DUNAGAN, Chief Justice.

This is a suit for benefits under the Workmen’s Compensation Act of the State of Texas brought in the District Court of Gregg County, Texas, by the appellant, United States Fidelity & Guaranty Company, against Tom D. Harris, Candy Stovall, and Ruth Harris, Individually and as Guardian of the Estate of Candy Stovall. The defendants filed their answer thereto and cross-action against United States Fidelity & Guaranty Company for the workmen’s compensation benefits to which it is alleged that Candy Stovall is legally entitled to receive under the workmen’s compensation law of this state by virtue of the death of her mother, Mary Lou Stovall. The suit arises from fatal injuries received by Mary Lou Stovall, the mother of Candy Stovall, on December 15, 1970.

The trial court overruled plaintiff and cross-defendant, United States Fidelity & Guaranty Company’s motion for instructed verdict and motion for judgment notwithstanding the jury verdict and rendered judgment for the defendant and cross-plaintiff, Ruth Harris as guardian of the estate of Candy Stovall, a minor, on the sole finding of the jury that the injuries to Mary Lou Stovall were received in the course of her employment. From this judgment appellant has appealed.

Appellant asserts that (1) the jury’s finding that the fatal injuries causing the death of Mary Lou Stovall were sustained in the course of her employment with Roy H. Laird Country Club was not supported by any evidence of probative value, (2) the undisputed evidence established, as a matter of law, that the fatal injuries were not sustained in the course of Mary Lou Sto-vall’s employment with Roy H. Laird Country Club, and (3) the evidence was insufficient to support such finding of the jury and such finding was contrary to the overwhelming preponderance of the evidence.

Mary Lou Stovall was an employee of Roy H. Laird Country Club in Kilgore, Texas. Appellant’s contention is that her injuries were not received while she was in the course of her employment for the country club. Appellee’s contention is that she was in the course of her employment *314 when she received the fatal injuries and that the evidence is sufficient to support the jury finding to that effect.

The only issue submitted to the jury inquired as to whether the fatal injuries causing the death of Mary Lou Stovall on December IS, 1970, were sustained in the course of her employment for the Laird Country Club.

Therefore, the sole question presented to this court for its determination is one of the sufficiency of the evidence to support the finding of the jury that her injuries were sustained in the course of her employment.

Appellant’s statement in its point of error number four that the evidence is “insufficient” to support the finding of the jury presents an ambiguity because it can mean that the evidence is legally insufficient or the evidence is factually insufficient to support the finding. An assertion that the evidence is legally insufficient means there is no evidence of probative force to support the finding in question. The assertion that the evidence is factually insufficient means that the evidence supporting the finding is so weak that the finding should be set aside and a new trial ordered. Garza v. Alviar, 395 S.W.2d 821 (Tex.Sup., 1965). Each one presents a different question to and guide line for the appellate courts to follow in properly considering the point of error. Owens v. Rogers, 446 S.W.2d 865 (Tex.Sup., 1969) ; Garza v. Alviar, supra.

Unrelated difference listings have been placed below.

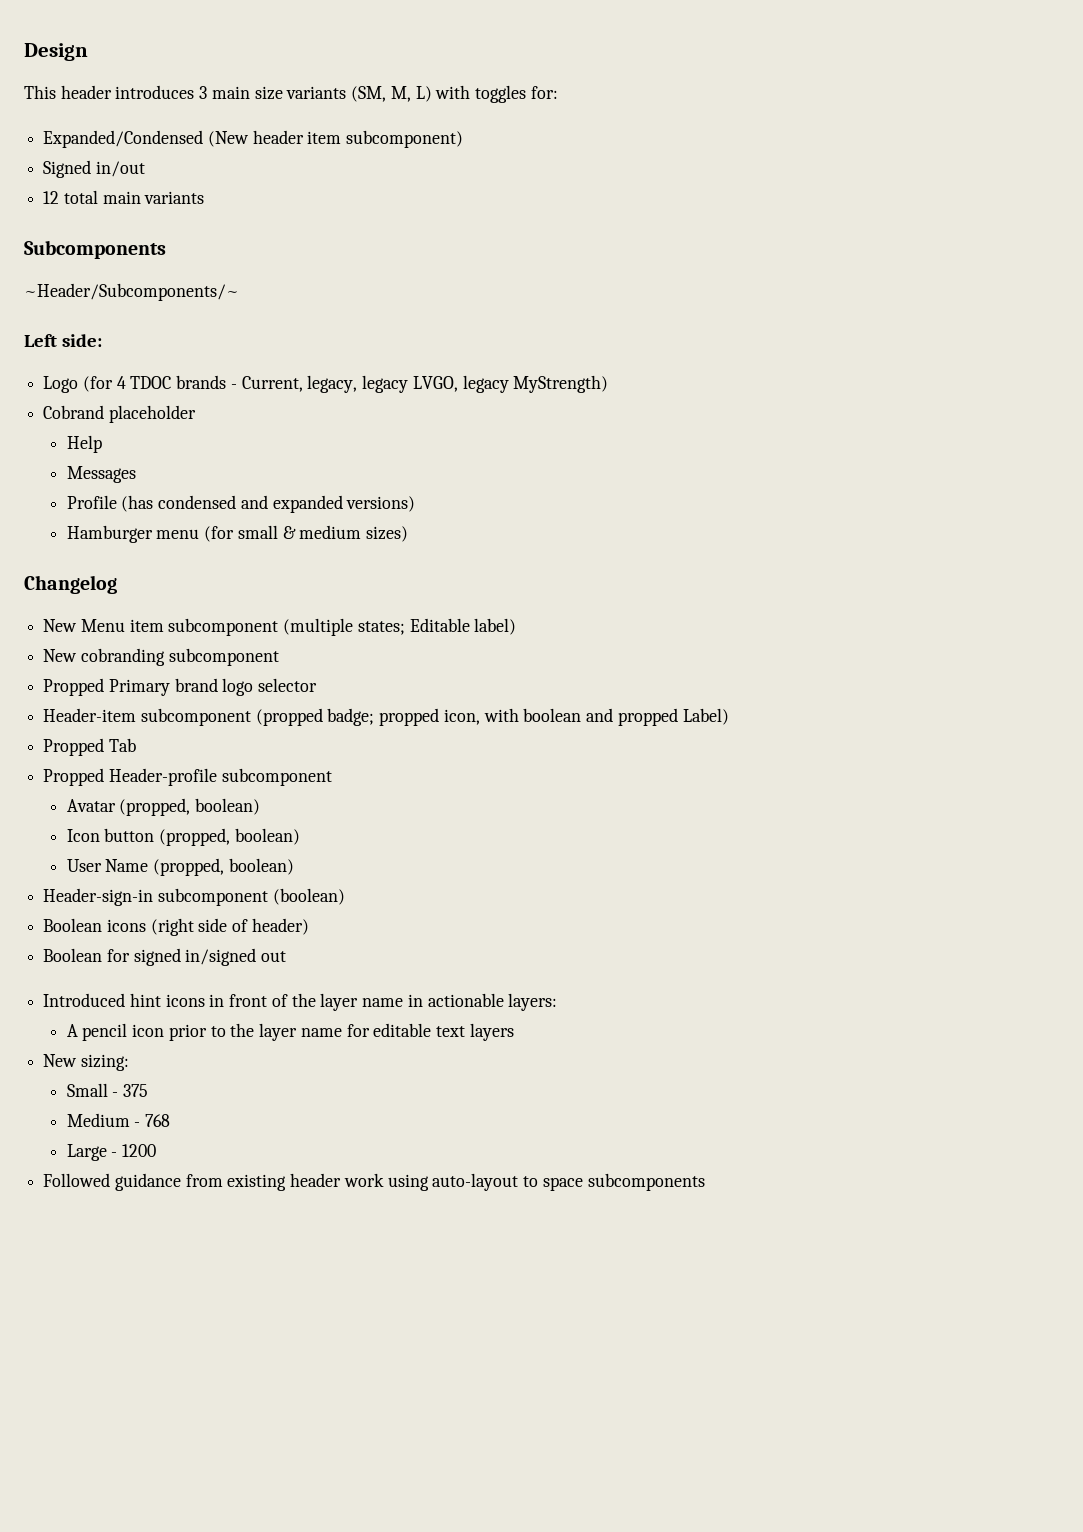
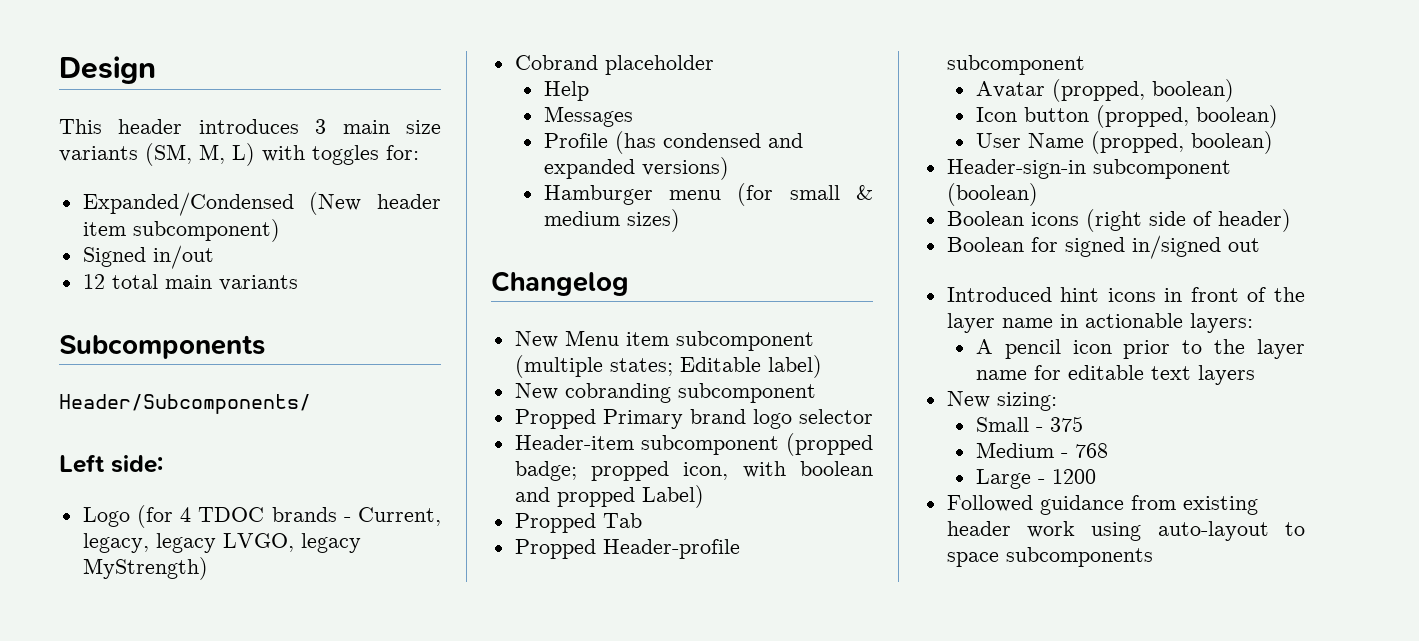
- ~Header/Subcomponents/~
+ Header/Subcomponents/

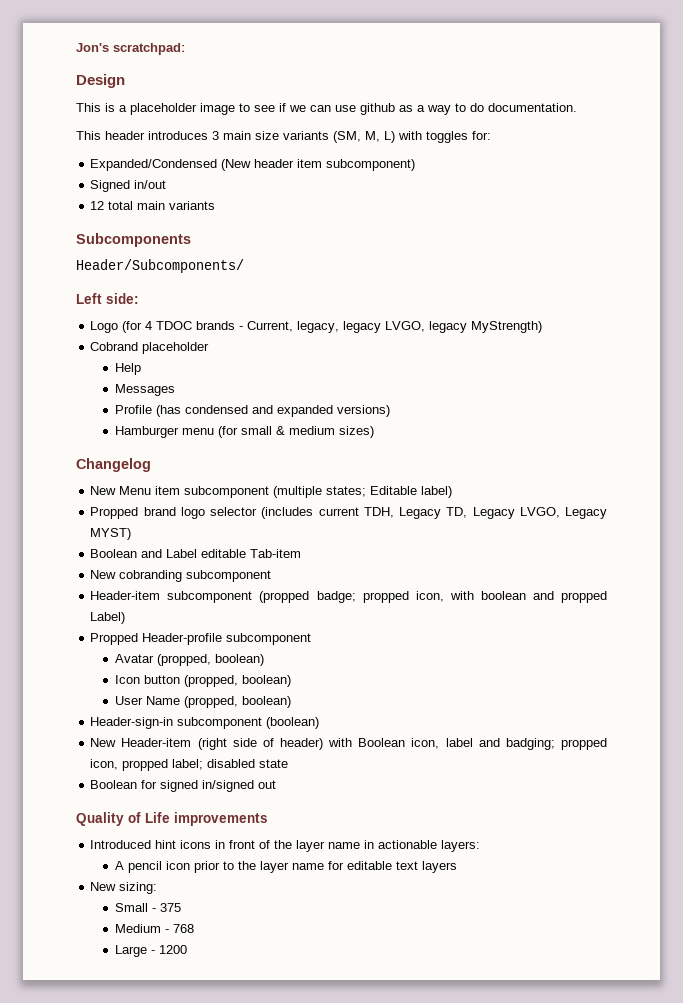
+ Jon's scratchpad:
+ This is a placeholder image to see if we can use github as a way to do documentation.
+ Propped brand logo selector (includes current TDH, Legacy TD, Legacy LVGO, Legacy MYST)
+ Boolean and Label editable Tab-item
  New cobranding subcomponent
- Propped Primary brand logo selector
- Propped Tab
- Boolean icons (right side of header)
+ New Header-item (right side of header) with Boolean icon, label and badging; propped icon, propped label; disabled state
+ Quality of Life improvements
- Followed guidance from existing header work using auto-layout to space subcomponents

In view of the fact that appellant asserts in its point of error number one that there is “no evidence” of probative value to support the finding of the jury, we assume that the appellant by its insufficient point of error is asserting that the evidence is factually insufficient to support the jury finding.

When the assignment is that there is no evidence, the reviewing court may consider only that evidence, if any, which, viewed in its most favorable light, supports the jury findings, and we must disregard all evidence which would lead to a contrary result. Biggers v. Continental Bus System, 157 Tex. 351, 298 S.W.2d 79, 303 S.W.2d 359 (1957). When the contention is made that the evidence is factually insufficient to support the jury findings, or the findings are against the great weight and preponderance of the evidence, a court of civil appeals must examine all of the evidence and reverse and remand for a new trial if it concludes that the verdict or finding is so against the great weight and preponderance of the evidence as to be clearly wrong and unjust. In Re King’s Estate, 150 Tex. 662, 244 S.W.2d 660 (1951).

Mrs. Stovall was an employee of Roy H. Laird Country Club in Kilgore, Texas, at the time of the accident and had been for a long time prior thereto but she resided in Longview, Texas. She received fatal injuries in an automobile collision on December 15, 1970, while on her way to work. She was the supervisor of the 19th Hole which is the bar and grill for golfers in the country club. She was the only employee of that facility and her duties included doing everything that was supposed to be done. She was employed as supervisor by Martha Austin who was manager of the country club.

Mrs. Austin testified that as a part of the employment contract with Mrs. Stovall, since she was the only employee of the 19th Hole, that once she reported to work she could not leave the premises, if she did she would be discharged, except on very seldom occasions when Mrs. Austin could relieve her. Since Mrs. Stovall was the only employee of the 19th Hole, under her employment contract she was required to do the planning of the various menus. In planning the menus there would be certain supplies that were needed which could not be delivered and Mrs. Stovall was required to personally pick up those supplies in her own automobile and deliver them to the country club. It is also shown by Mrs. *315 Austin’s testimony that the 19th Hole opened around 11:00 o’clock a. m. and there was no one to relieve Mrs. Stovall until S :00 p. m. at which time Mrs. Austin normally came to work, and since Mrs. Stovall could not report for duty and then leave to go shopping for her supplies without losing her job, it was necessary for her to pick up those certain supplies on her way to work.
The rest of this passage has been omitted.